#### [Task item]
Print only the lines below from the one with "subtotal: 2859.50 -> 2892.00" to the one with "balance: 1154.69 -> 2008.87", both included, exactly as they stand. Leave pictures out.

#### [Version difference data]
-------------------------
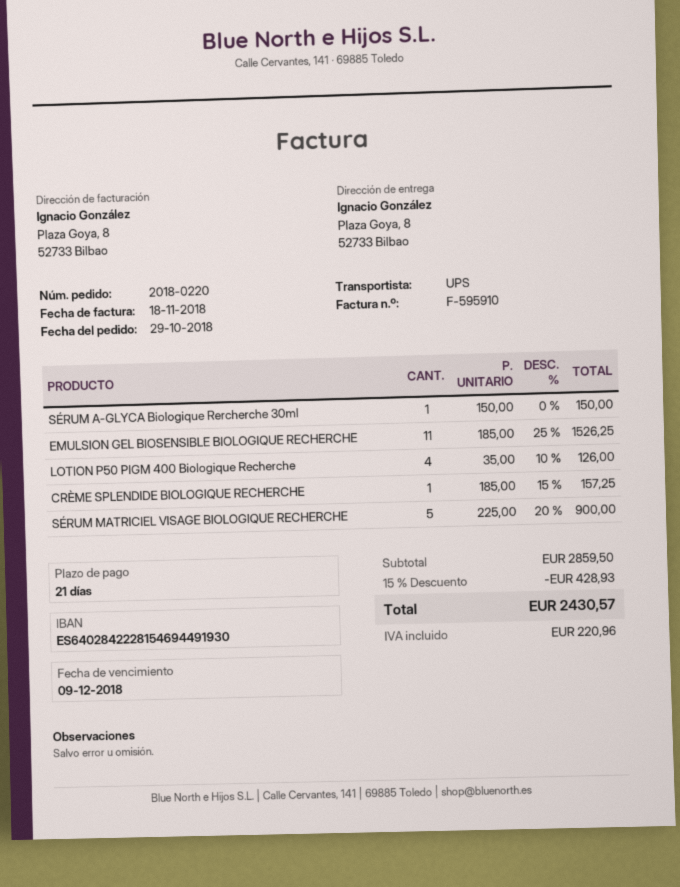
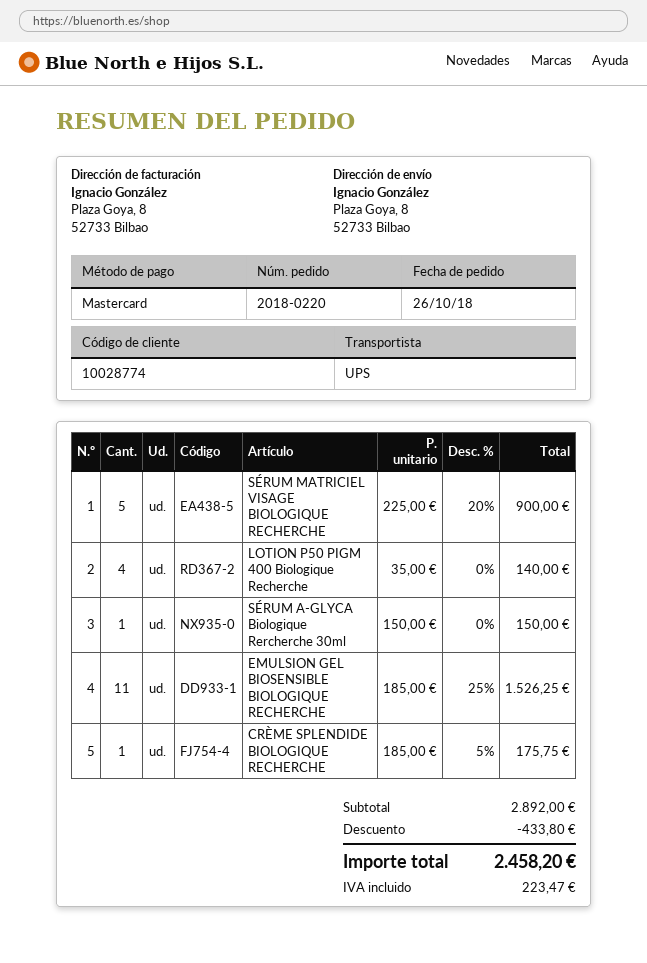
order date: 2018-10-29 -> 2018-10-26
LOTION P50 PIGM 400 Biologique Recherche: 4 x 35.00 - 10% = 126.00 -> 4 x 35.00 = 140.00
CRÈME SPLENDIDE BIOLOGIQUE RECHERCHE: 1 x 185.00 - 15% = 157.25 -> 1 x 185.00 - 5% = 175.75
subtotal: 2859.50 -> 2892.00
discount: 428.93 -> 433.80
tax: 220.96 -> 223.47
total: 2430.57 -> 2458.20

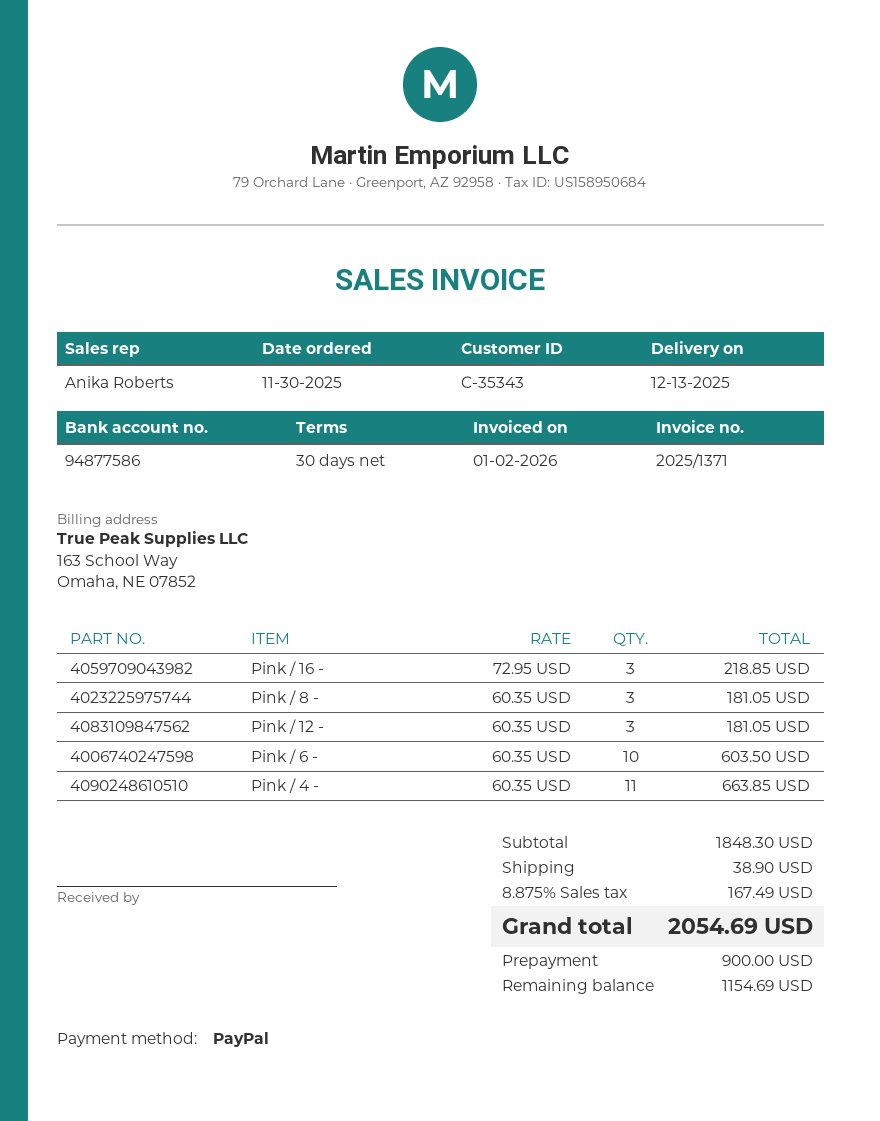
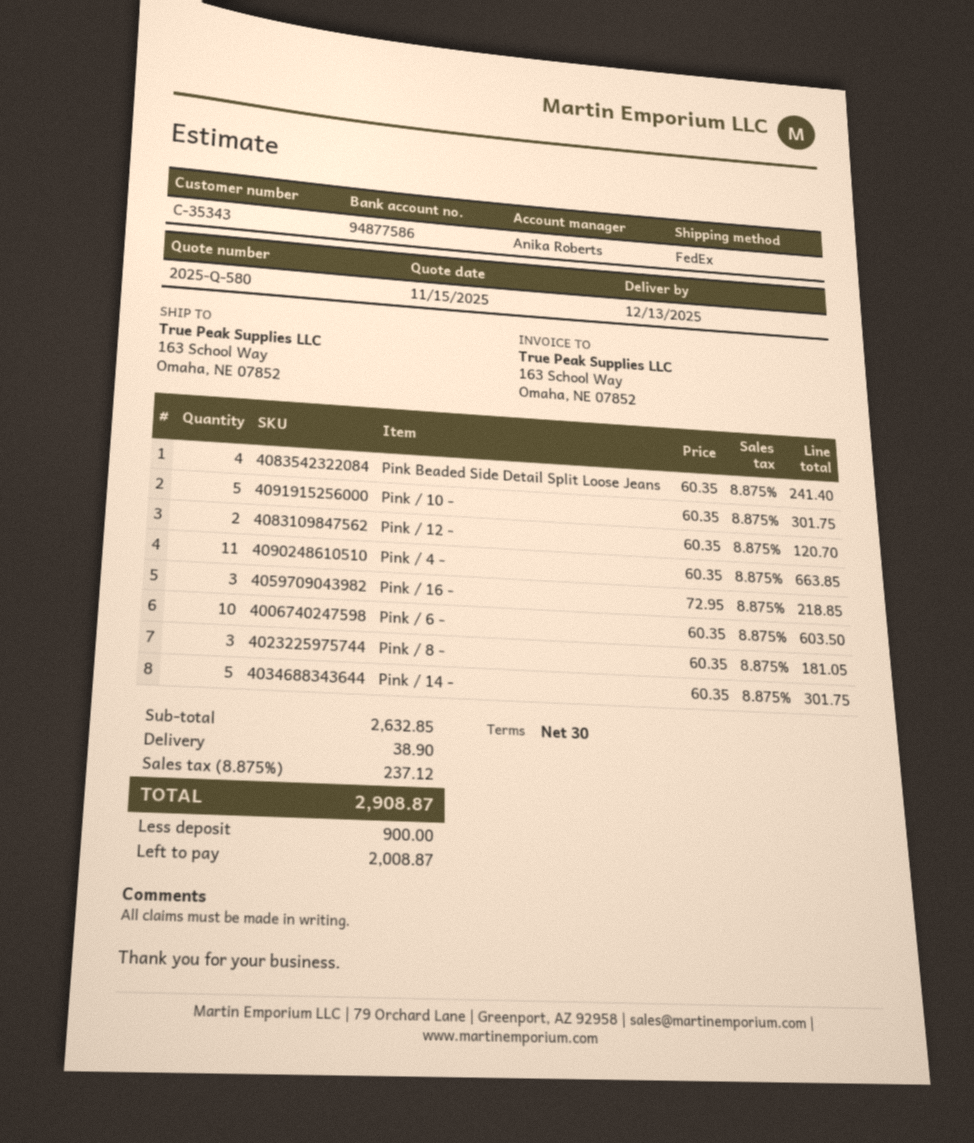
Pink / 12 -: 3 x 60.35 = 181.05 -> 2 x 60.35 = 120.70
Pink Beaded Side Detail Split Loose Jeans: none -> 4 x 60.35 = 241.40
Pink / 10 -: none -> 5 x 60.35 = 301.75
Pink / 14 -: none -> 5 x 60.35 = 301.75
subtotal: 1848.30 -> 2632.85
tax: 8.875% = 167.49 -> 8.875% = 237.12
total: 2054.69 -> 2908.87
balance: 1154.69 -> 2008.87

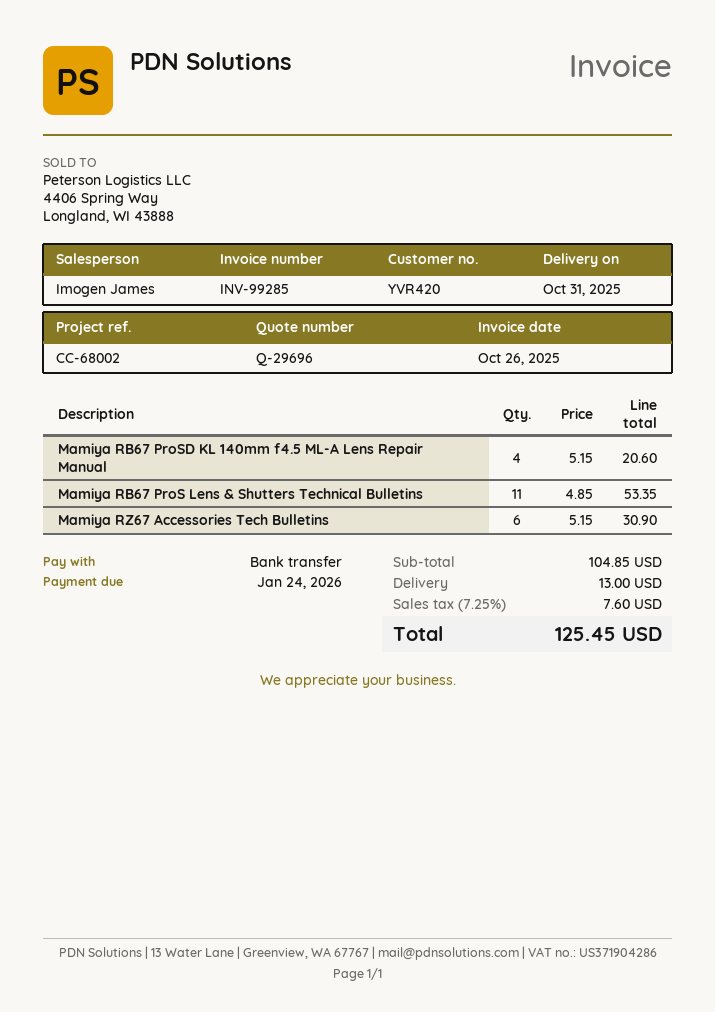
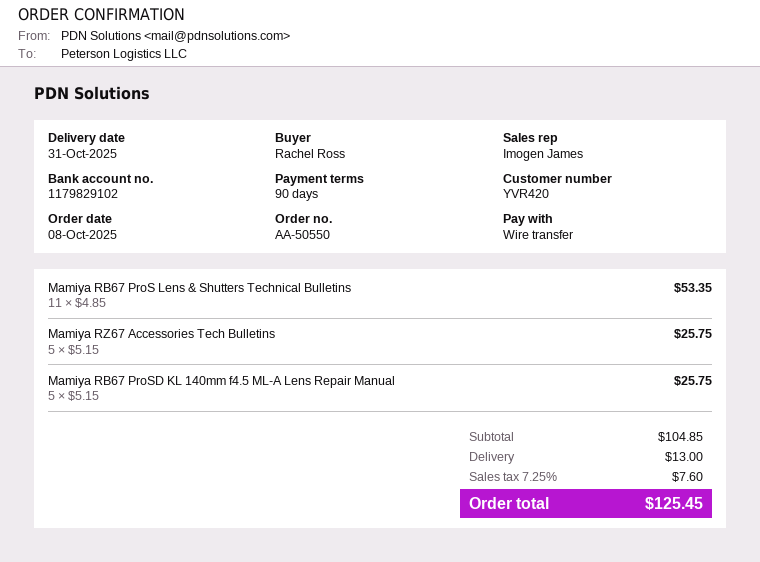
Mamiya RB67 ProSD KL 140mm f4.5 ML-A Lens Repair Manual: 4 x 5.15 = 20.60 -> 5 x 5.15 = 25.75
Mamiya RZ67 Accessories Tech Bulletins: 6 x 5.15 = 30.90 -> 5 x 5.15 = 25.75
-------------------------
#### [Answer for the task]
subtotal: 2859.50 -> 2892.00
discount: 428.93 -> 433.80
tax: 220.96 -> 223.47
total: 2430.57 -> 2458.20

Pink / 12 -: 3 x 60.35 = 181.05 -> 2 x 60.35 = 120.70
Pink Beaded Side Detail Split Loose Jeans: none -> 4 x 60.35 = 241.40
Pink / 10 -: none -> 5 x 60.35 = 301.75
Pink / 14 -: none -> 5 x 60.35 = 301.75
subtotal: 1848.30 -> 2632.85
tax: 8.875% = 167.49 -> 8.875% = 237.12
total: 2054.69 -> 2908.87
balance: 1154.69 -> 2008.87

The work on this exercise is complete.